____ Data supplied
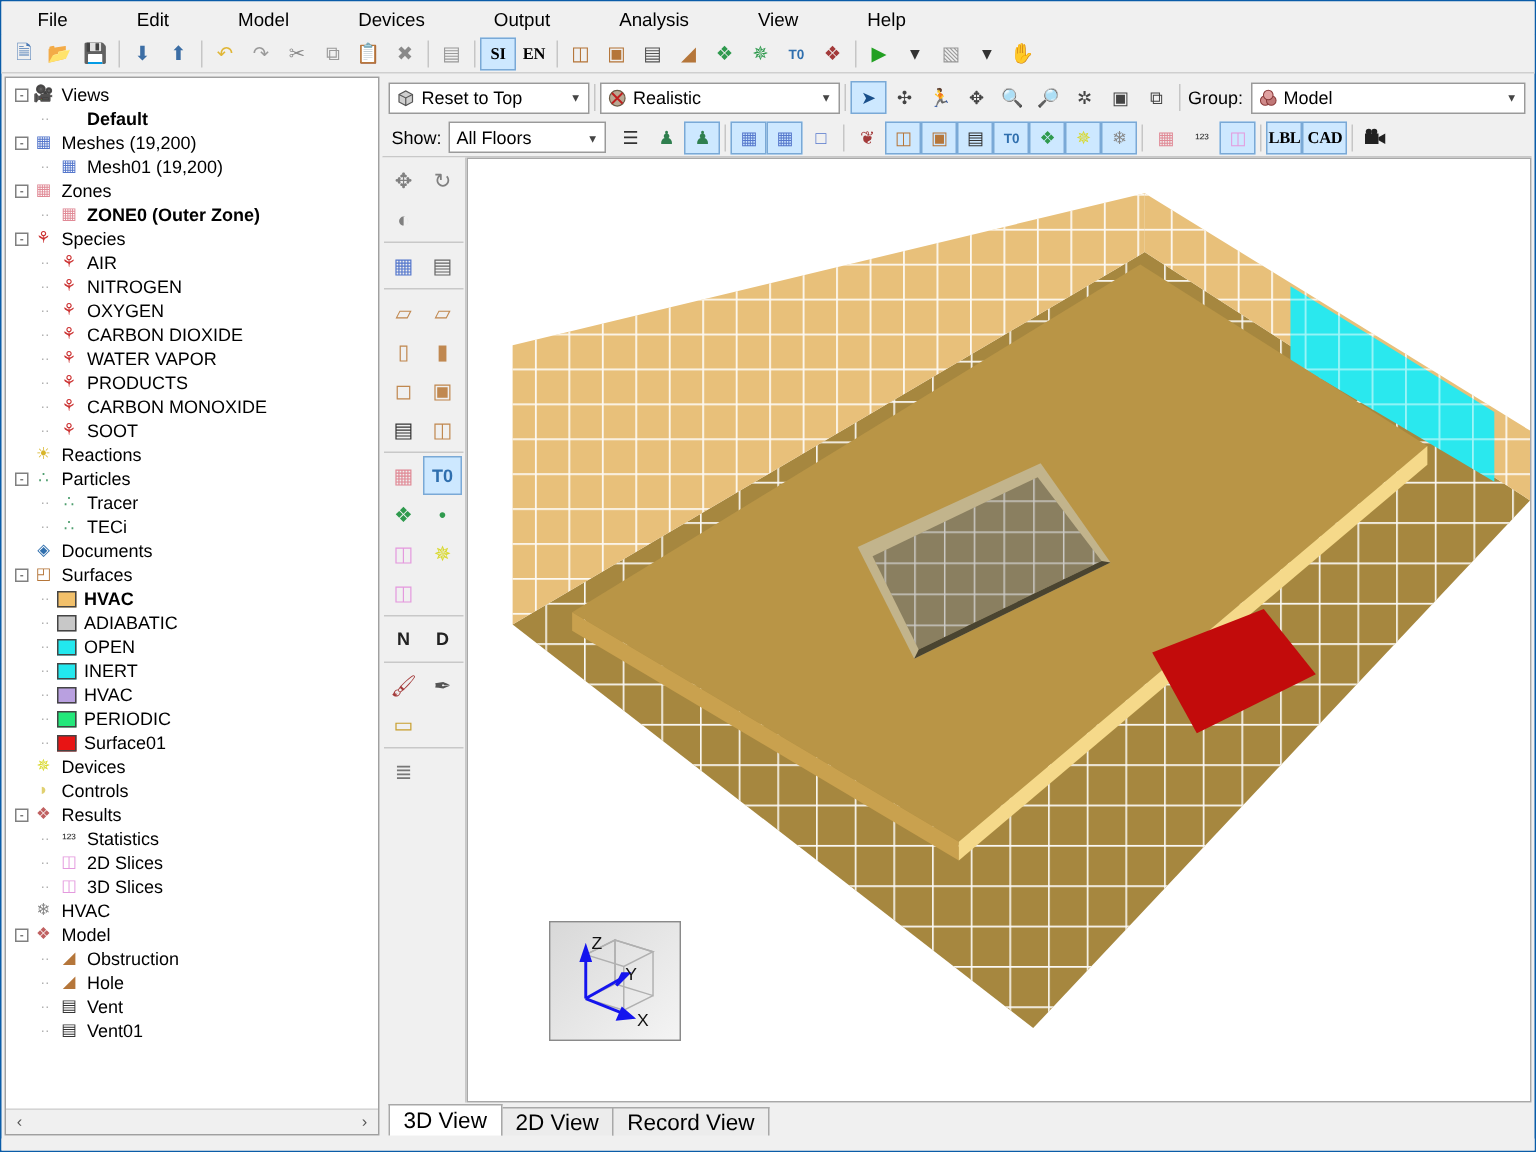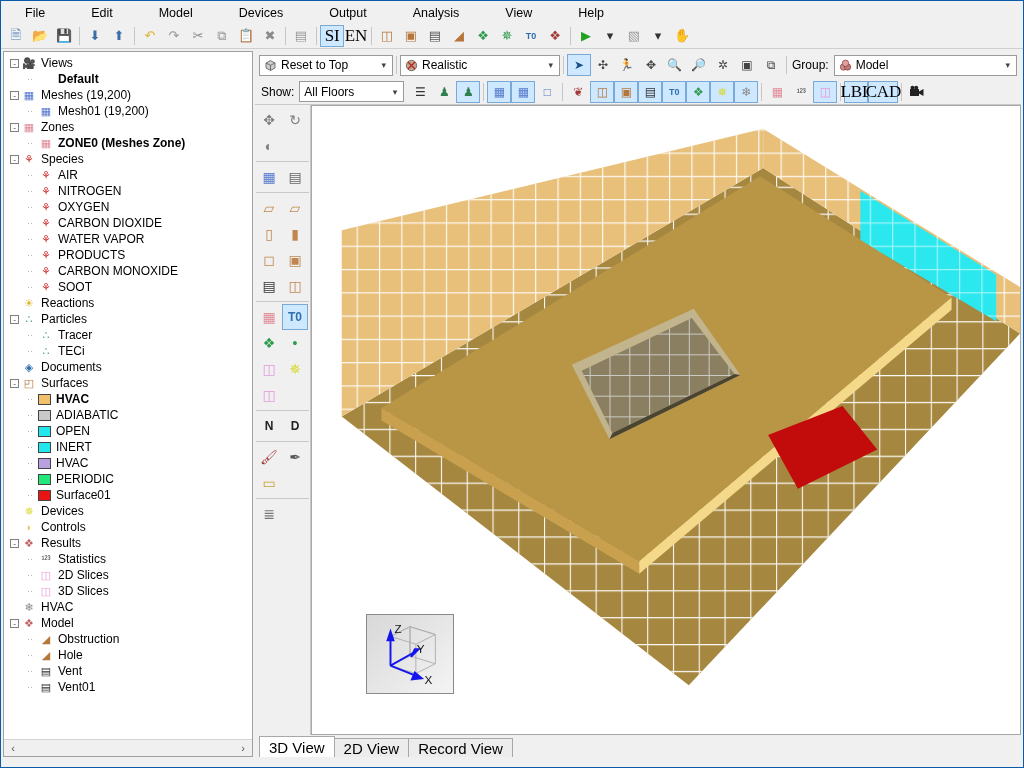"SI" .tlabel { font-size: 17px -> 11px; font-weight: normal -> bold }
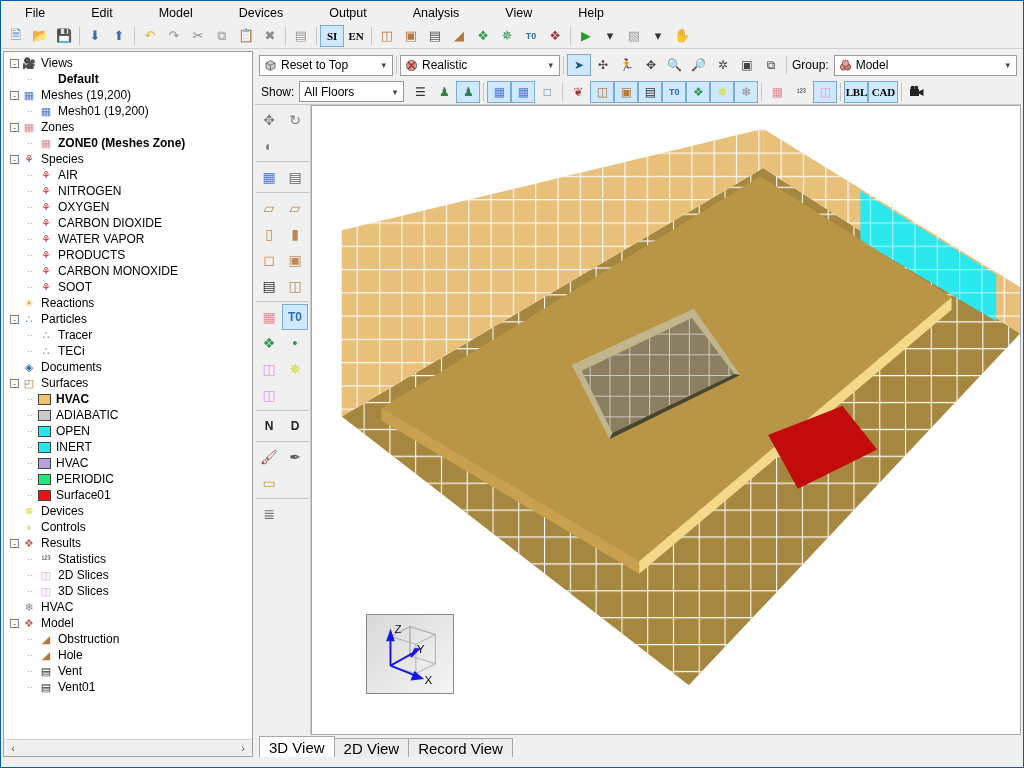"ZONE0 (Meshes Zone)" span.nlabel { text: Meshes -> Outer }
________
____ Data supplied
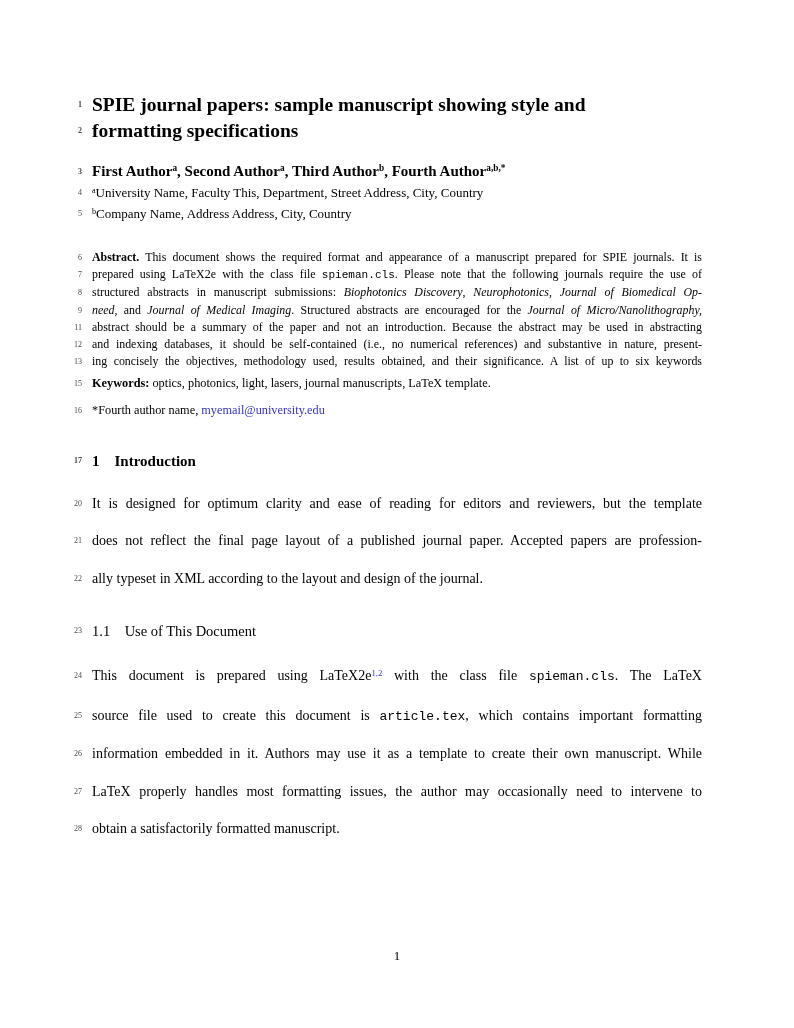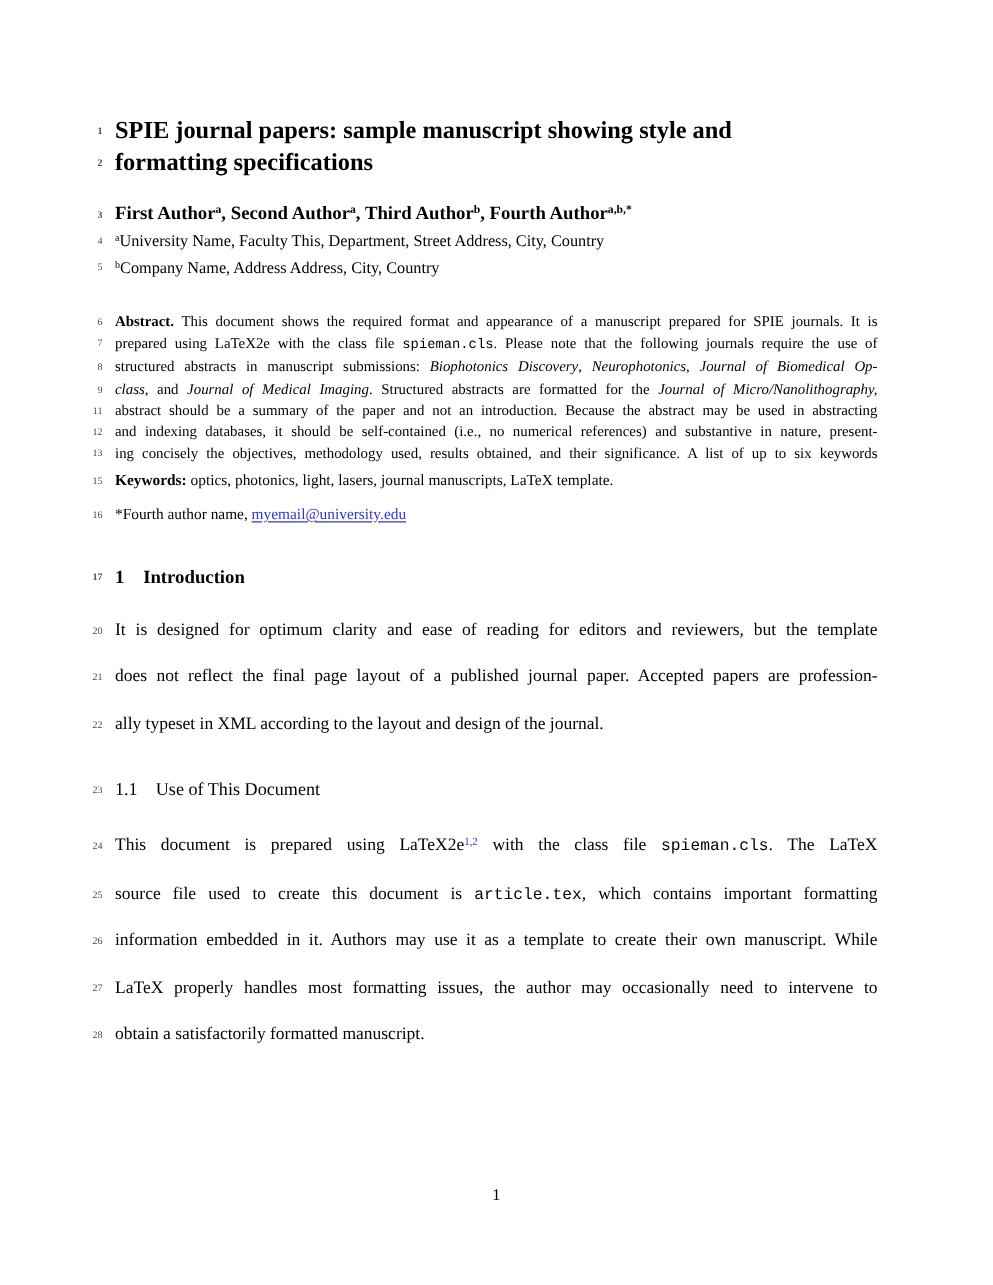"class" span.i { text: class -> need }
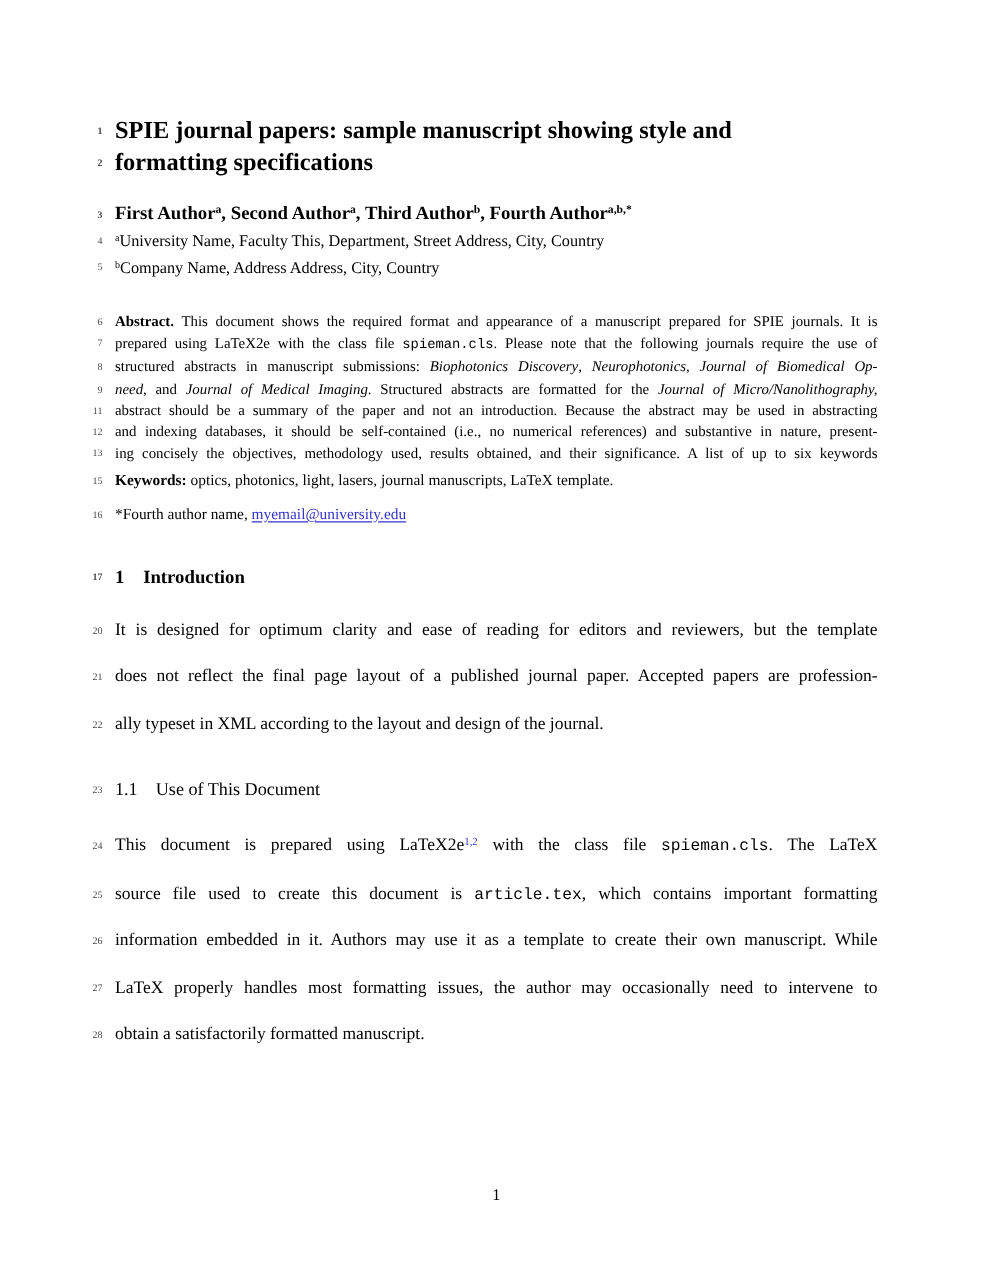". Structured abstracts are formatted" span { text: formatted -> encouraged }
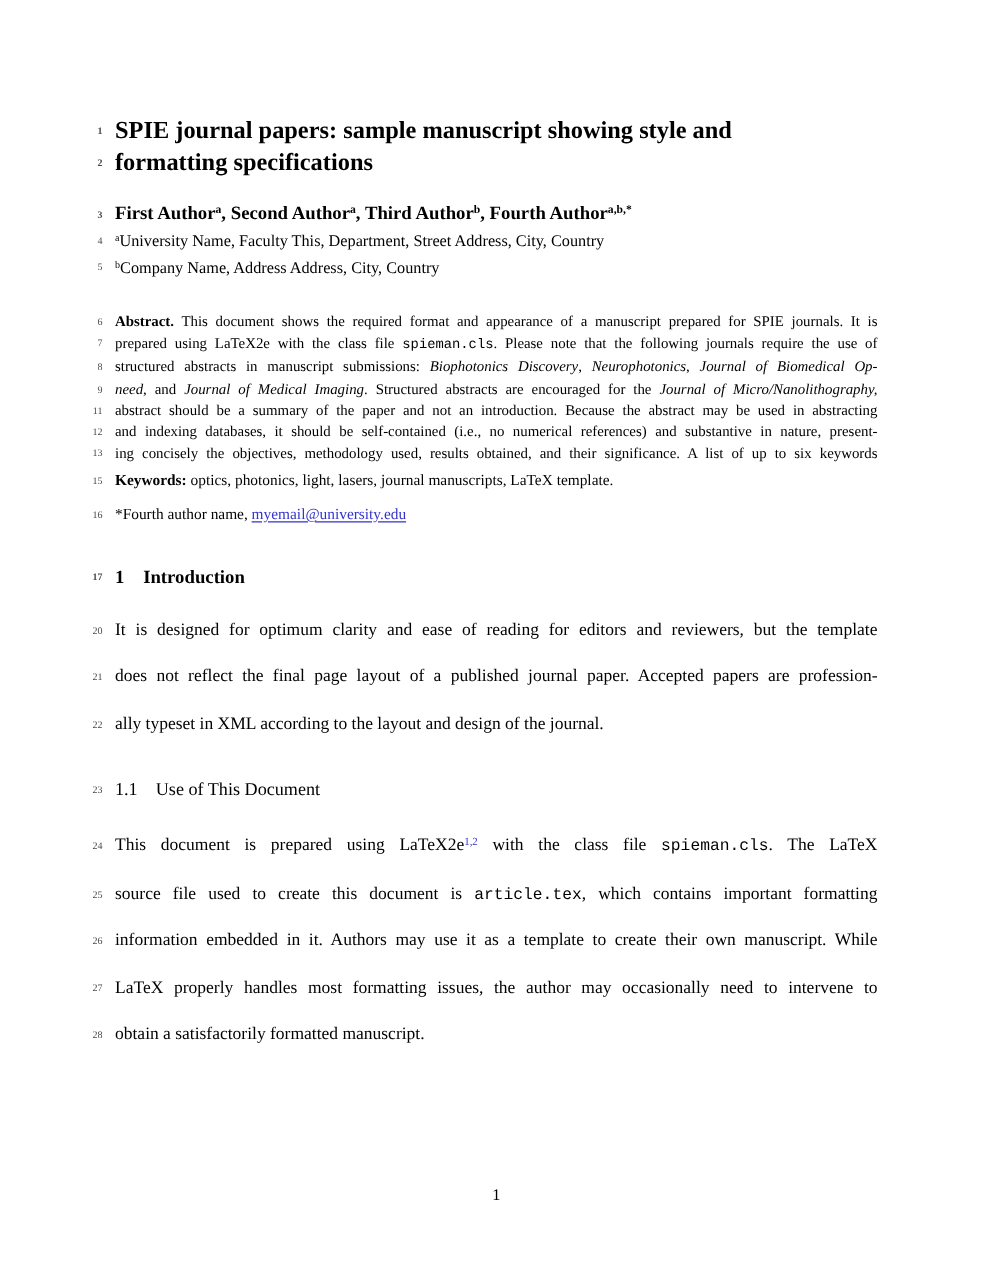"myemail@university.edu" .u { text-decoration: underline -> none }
________
____ Data supplied
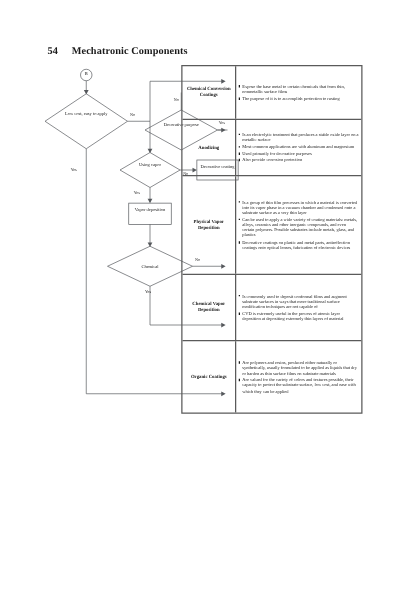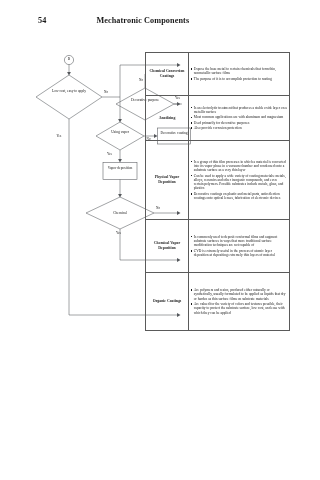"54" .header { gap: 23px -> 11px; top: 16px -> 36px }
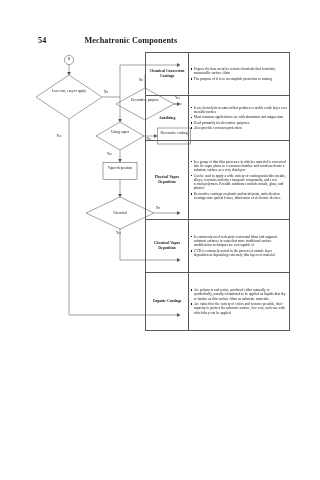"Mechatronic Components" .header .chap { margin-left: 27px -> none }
________
▶ Task: In the listing above, find the line with "text: class ->" and output every line through the one with "text-decoration: underline ->", exactly, without the pictures.

▶ Answer to the exercise:
"class" span.i { text: class -> need }
". Structured abstracts are formatted" span { text: formatted -> encouraged }
"myemail@university.edu" .u { text-decoration: underline -> none }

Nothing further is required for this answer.